I track every minute of everyday that my salesmen spend in the field. I don’t just look at sales data. Sales are the easy part. You can explain sales to someone. I look at product price, product placement, discounts, ads, displays, returns and out-of-stocks. I track how often a salesman calls on an account, how long they’re there and what the sales manager has been coaching them on in that account. I use these spools of data to build a picture of each salesman and the work they do.
The larger a company gets, the more information they tend to collect. When you have a large number of customers, even the smallest inefficiency can multiply into a large problem. Everyone is looking for the magic cost-cutting key or the secret to doubling their sales numbers. Those answers are easiest found by looking at what you are doing, the results and how small changes in your routine effect your production.
My sales crew generally hates the idea that I judge their work without ever seeing them do it. They’re convinced that my numbers couldn’t possibly give me an accurate view of the hard work they put in. In many ways, I understand their argument. But unfortunately, I can’t follow them around all day with a camera. The numbers I collect give me a way to quantify and measure their performance. It’s also how we pay their bonuses, which might explain why they don’t always agree with it.
Most people who don’t look at numbers everyday find them obnoxious. Often, they don’t understand the numbers or how they’re used. And frequently, the figures aren’t shared until the period is over and nothing can be changed. Because of all this, many business people simply avoid their company data as much as possible. Instead of ignoring the information your company is collecting, here’s what you should do:
- Ask for written explanations. For every measure you’re company is tracking, they should have a written description of the information gathered, how its used and what the quantities mean. You should be able to get a copy of this information for every area of your job, especially if there’s a bonus pool associated with it.
- Get copies of every goal. If your company is tracking something, they have a desired result. Make sure you know what they are looking for when they sit down with all this data.
- Check for updated information. Once a week or every other week, your manager probably gives you a big list of things to pay attention to. Roughly two hours before you receive that email or enter that meeting, your manager was handed a packet of spreadsheets and graphs updating them on the company’s numbers. If you ask, they’ll probably show you specifically where you are and where they want you to be.

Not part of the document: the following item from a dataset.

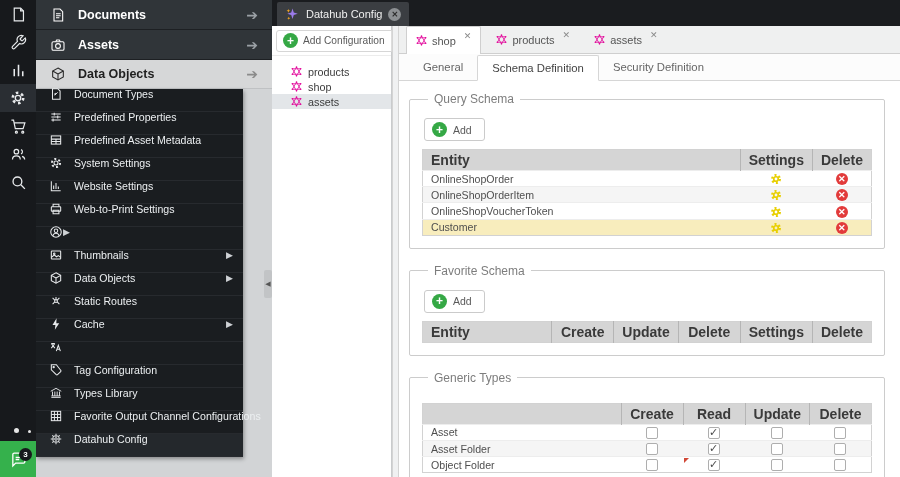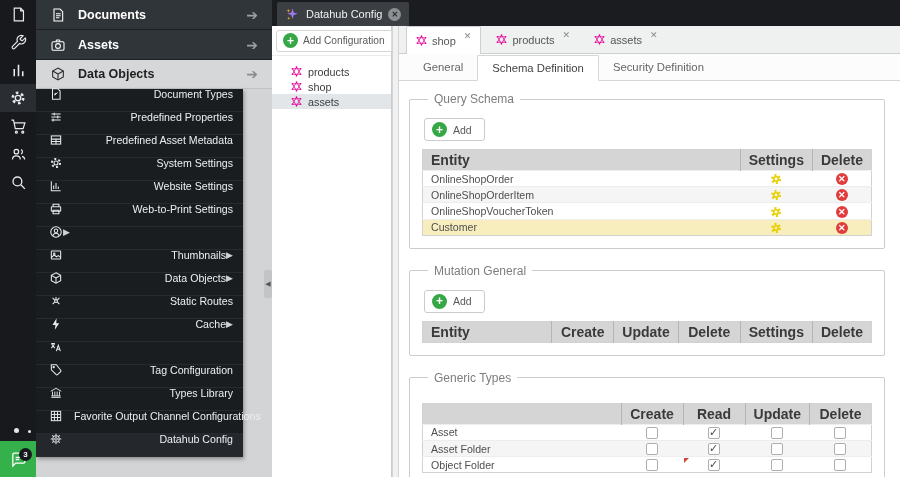"Document Types" .submenu .item { text-align: right -> none }
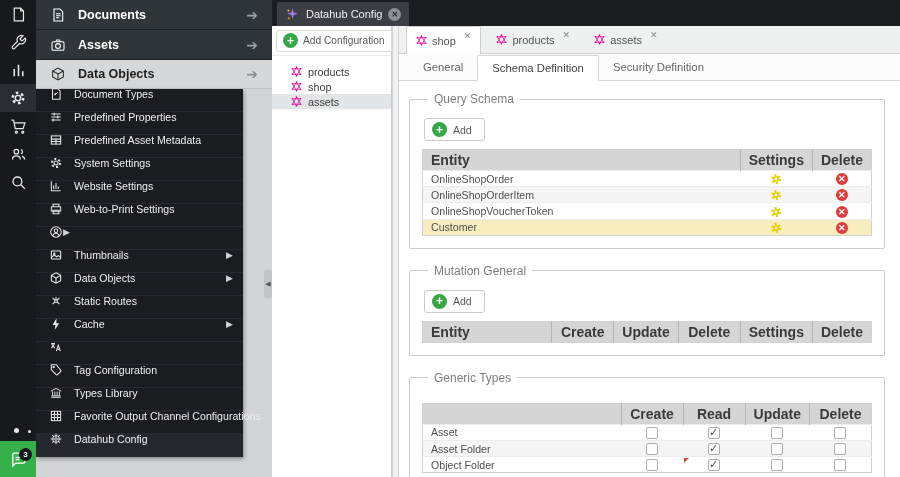"Mutation General" legend { text: Mutation General -> Favorite Schema }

- Ask questions! Analysts who stare at numbers all day normally love to tell people what they mean or why they measure them. The biggest complaint I have about my job is that I spend hours processing information that rarely gets used to its fullest potential. I love being able to share my information with my sales team. But I can’t if they aren’t interested in hearing it or they resent me for collecting it.
Numbers are here to stay. Companies use more data to measure more areas of their business than ever before. It’s how most companies track their efficiency and pay bonuses. Even if you aren’t a math whiz, you should take the time to understand how you’re being tracked. It’s the only way to know how you can do better.